In [1]:
# Ignore a bunch of deprecation warnings
import sys
sys.path.append('../../..')
sys.path.append('../.')
import warnings
warnings.filterwarnings("ignore")

import copy
import os
import time
from tqdm import tqdm
import math

import ddsp
import ddsp.training

from data_handling.ddspdataset import DDSPDataset
from utils.training_utils import print_hparams, set_seed, save_results, str2bool
from hparams_midiae_interp_cond import hparams as hp
from midiae_interp_cond.get_model import get_model, get_fake_data

import librosa
import matplotlib.pyplot as plt
import numpy as np
import tensorflow.compat.v2 as tf
import tensorflow_datasets as tfds
import pandas as pd
import qgrid

from notebook_utils import *

set_seed(1234)

# Helper Functions
sample_rate = 16000


print('Done!')
Done!

Softmax postnet result

I tried using a softmax postnet to predict the diff in harmonic distribution and noise magnitudes.

The training loss is pretty low (~4.9).
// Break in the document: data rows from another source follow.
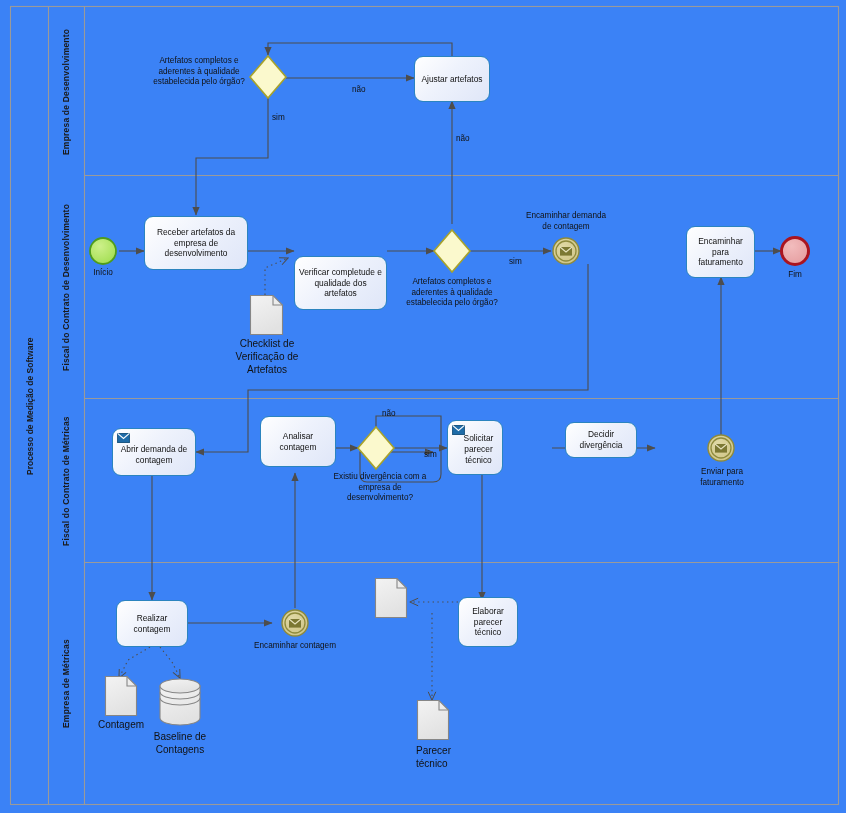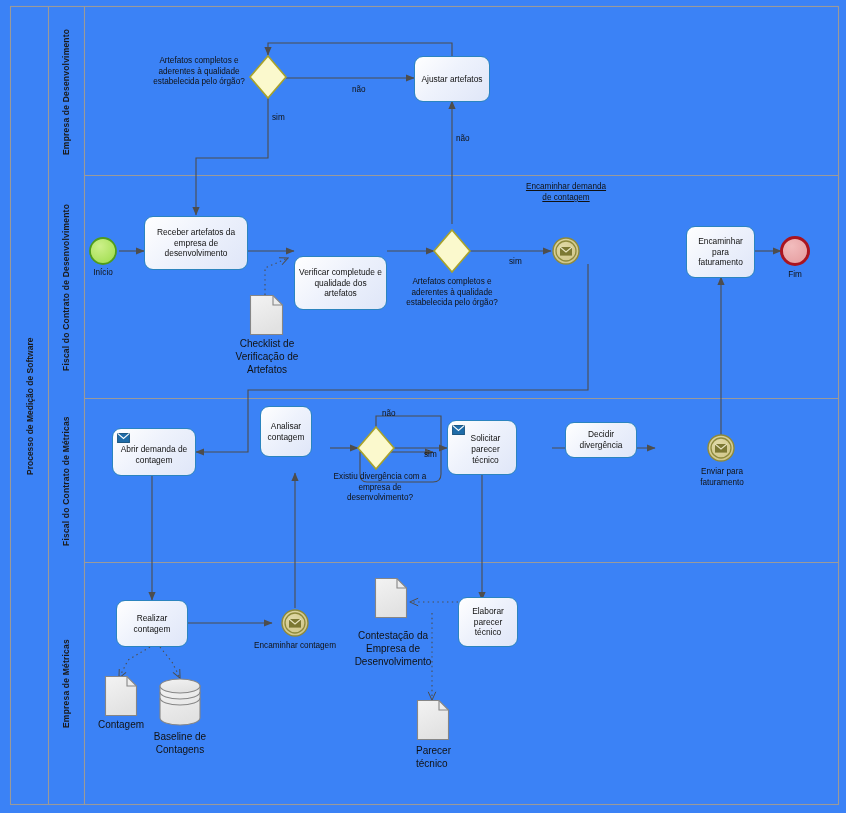"Encaminhar demanda de contagem" div.ev-label { text-decoration: underline -> none; top: 182px -> 211px }
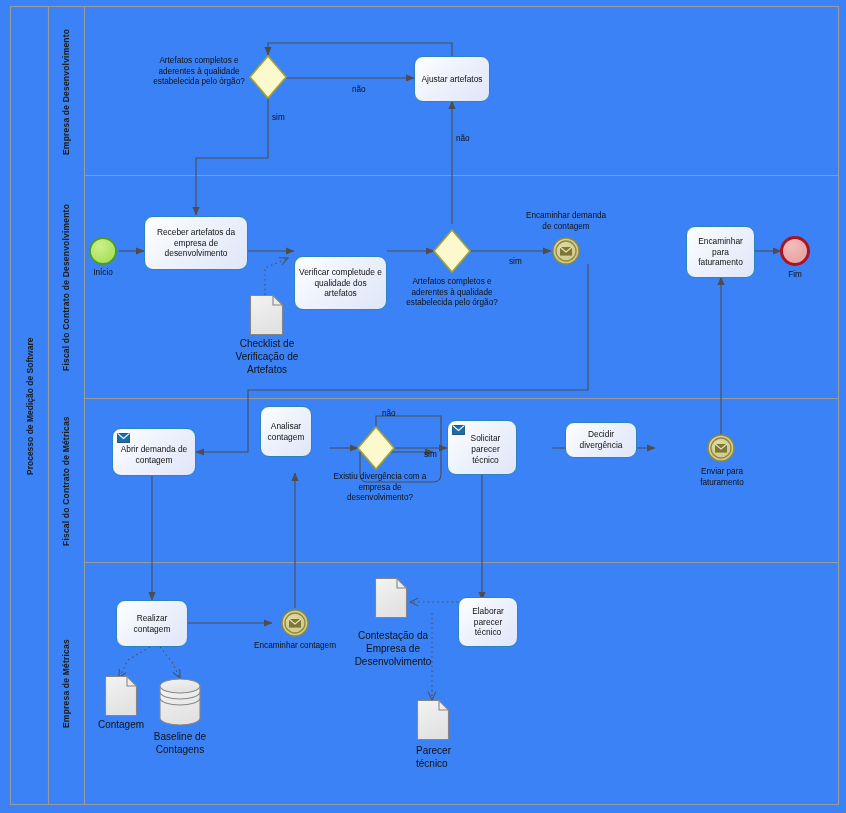"Analisar contagem" div.node { top: 406px -> 416px; width: 52px -> 76px }
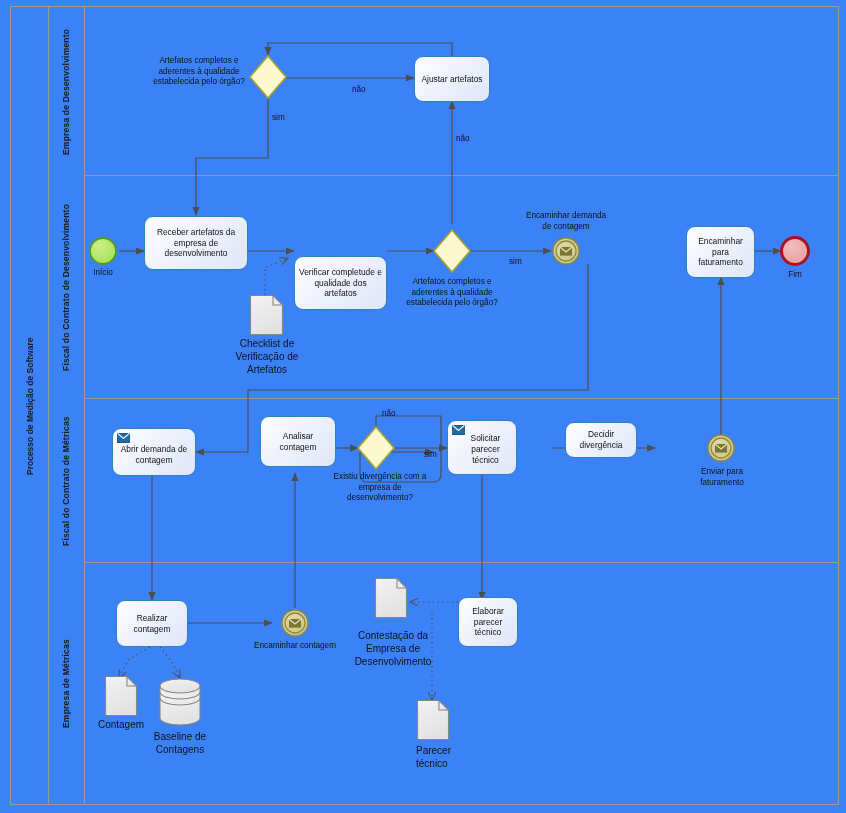"Solicitar parecer técnico" div.node { width: 70px -> 56px }
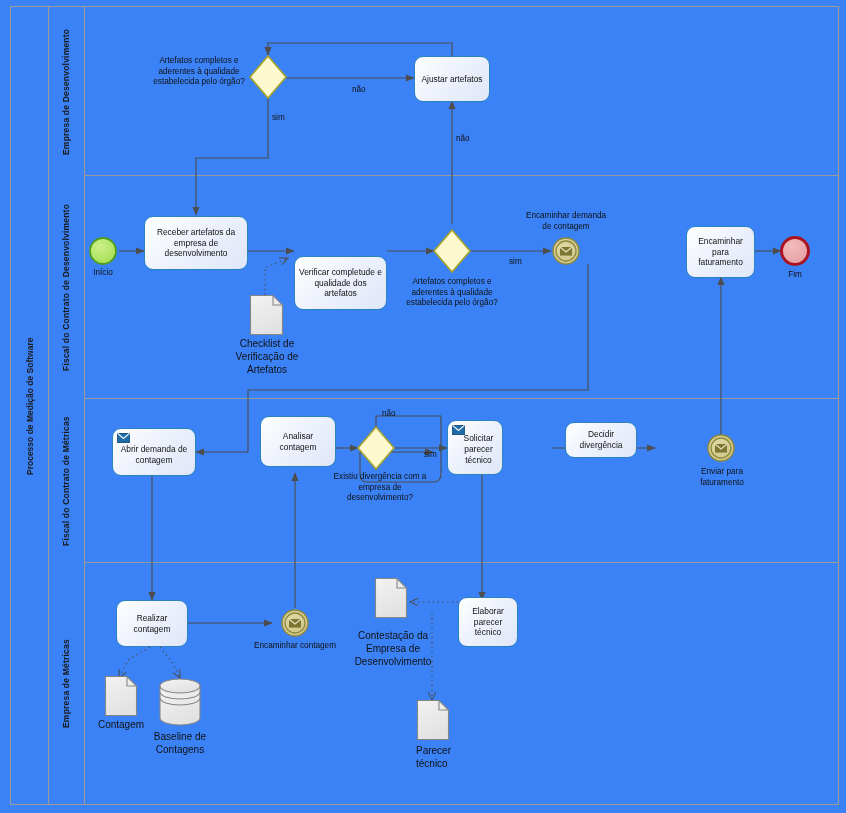"Contestação da Empresa de" div.doc-label { html: <div>Contestação da Empresa de Desenvolvimento</div> -> none }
But the generated sample is not perceptually good. It is "noisy", similar to what I seen in mixture density (mixture of Gaussian and mixture of logistics) models:

In [6]:
import utils.audio_io
In [8]:
ref_wav = utils.audio_io.load_audio(r'/data/6.28/0_ref.wav', 16000)
pred_wav = utils.audio_io.load_audio(r'/data/6.28/0_pred.wav', 16000)
plt.figure(figsize=(10,4))
plt.subplot(1, 2, 1)
plot_spec(ref_wav, hp.sample_rate, title='original')
plt.subplot(1, 2, 2)
plot_spec(pred_wav, hp.sample_rate, title='prediction')
In [9]:
ref_wav = utils.audio_io.load_audio(r'/data/6.28/1_ref.wav', 16000)
pred_wav = utils.audio_io.load_audio(r'/data/6.28/1_pred.wav', 16000)
plt.figure(figsize=(10,4))
plt.subplot(1, 2, 1)
plot_spec(ref_wav, hp.sample_rate, title='original')
plt.subplot(1, 2, 2)
plot_spec(pred_wav, hp.sample_rate, title='prediction')